Findings: Between March 30, 2014, and Aug 12, 2016, 806 patients were randomly assigned to receive radium-223 (n=401) or placebo (n=405) in addition to abiraterone acetate plus prednisone or prednisolone. The study was unblinded prematurely, on Nov 17, 2017, after more fractures and deaths were noted in the radium-223 group than in the placebo group (in an unplanned ad-hoc analysis), but all patients had completed radium-223 or placebo before this date. At the primary analysis (data cutoff Feb 15, 2018), 196 (49%) of 401 patients in radium-223 group had had at least one symptomatic skeletal event or died, compared with 190 (47%) of 405 patients in the placebo group (median follow-up 21·2 months [IQR 17·0-25·8]). Median symptomatic skeletal event-free survival was 22·3 months (95% CI 20·4-24·8) in the radium-223 group and 26·0 months (21·8-28·3) in the placebo group (hazard ratio 1·122 [95% CI 0·917-1·374]; p=0·2636). Fractures (any grade) occurred in 112 (29%) of 392 patients in the radium-223 group and 45 (11%) of 394 patients in the placebo group. The most common grade 3-4 treatment-emergent adverse events were hypertension (43 [11%] patients in the radium-223 group vs 52 [13%] patients in the placebo group), fractures (36 [9%] vs 12 [3%]) and increased alanine aminotransferase concentrations (34 [9%] vs 28 [7%]). Serious treatment-emergent adverse events occurred in 160 (41%) patients in the radium-223 group and 155 (39%) in the placebo group. Treatment-related deaths occurred in two (1%) patients in the radium-223 group (acute myocardial infarction and interstitial lung disease) and one (<1%) in the placebo group (arrhythmia).
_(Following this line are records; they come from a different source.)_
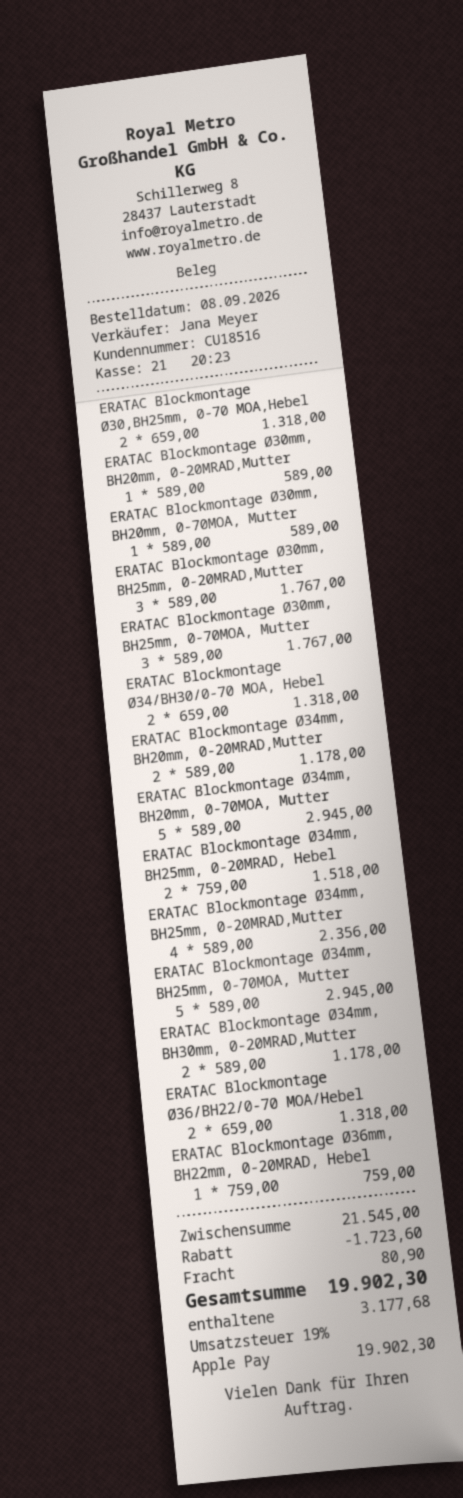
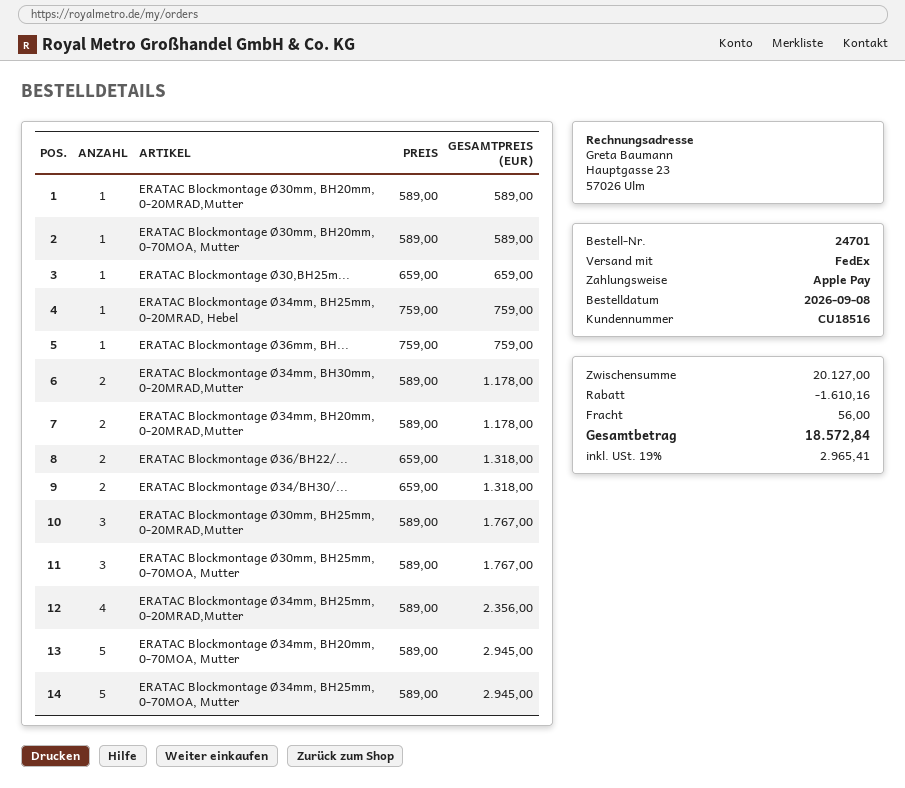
ERATAC Blockmontage Ø30,BH25mm, 0-70 MOA,Hebel: 2 x 659.00 = 1318.00 -> 1 x 659.00 = 659.00
ERATAC Blockmontage Ø34mm, BH25mm, 0-20MRAD, Hebel: 2 x 759.00 = 1518.00 -> 1 x 759.00 = 759.00
subtotal: 21545.00 -> 20127.00
discount: 1723.60 -> 1610.16
shipping: 80.90 -> 56.00
tax: 19% = 3177.68 -> 19% = 2965.41
total: 19902.30 -> 18572.84

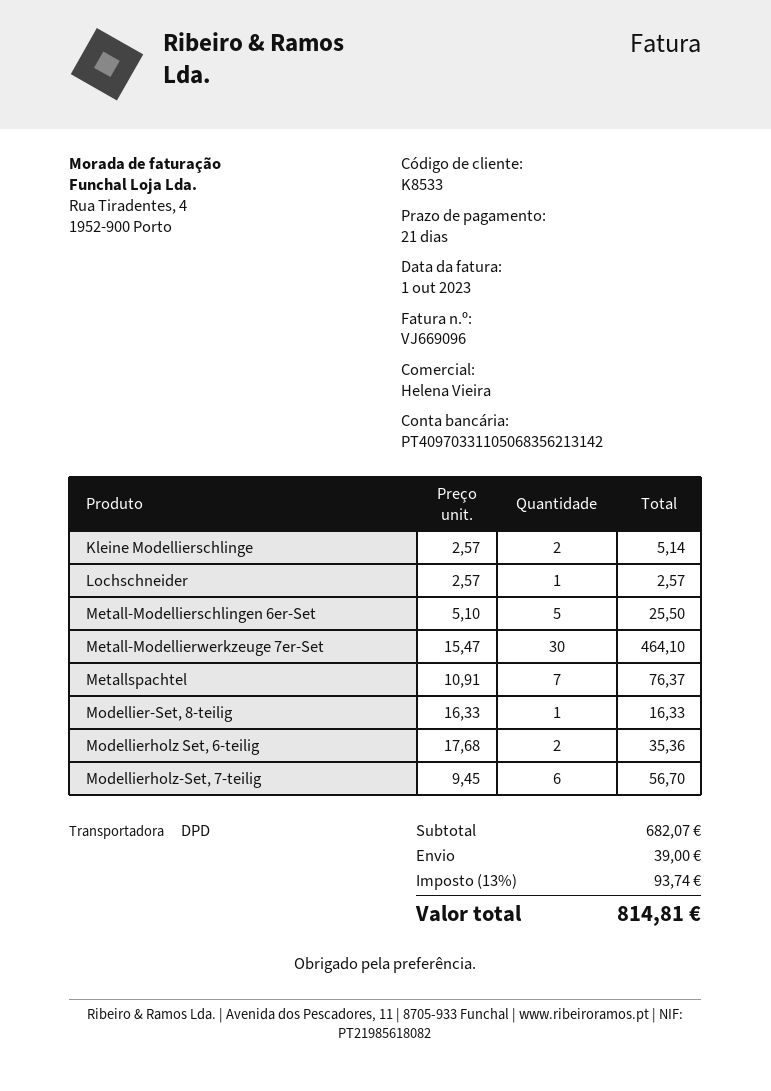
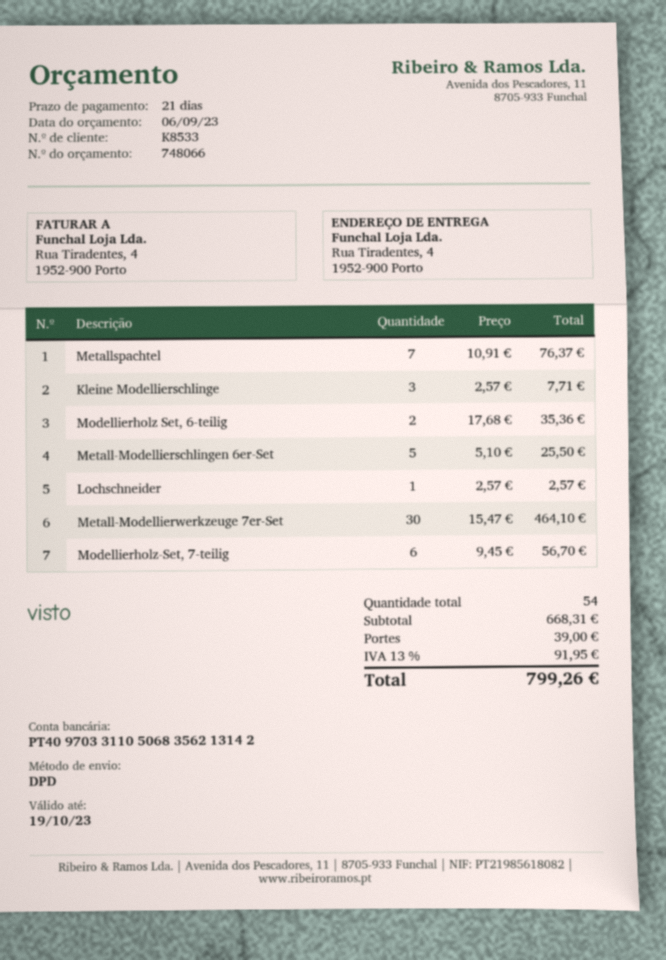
Kleine Modellierschlinge: 2 x 2.57 = 5.14 -> 3 x 2.57 = 7.71
Modellier-Set, 8-teilig: 1 x 16.33 = 16.33 -> none
subtotal: 682.07 -> 668.31
tax: 13% = 93.74 -> 13% = 91.95
total: 814.81 -> 799.26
Interpretation: The addition of radium-223 to abiraterone acetate plus prednisone or prednisolone did not improve symptomatic skeletal event-free survival in patients with castration-resistant prostate cancer and bone metastases, and was associated with an increased frequency of bone fractures compared with placebo. Thus, we do not recommend use of this combination.

Funding: Bayer.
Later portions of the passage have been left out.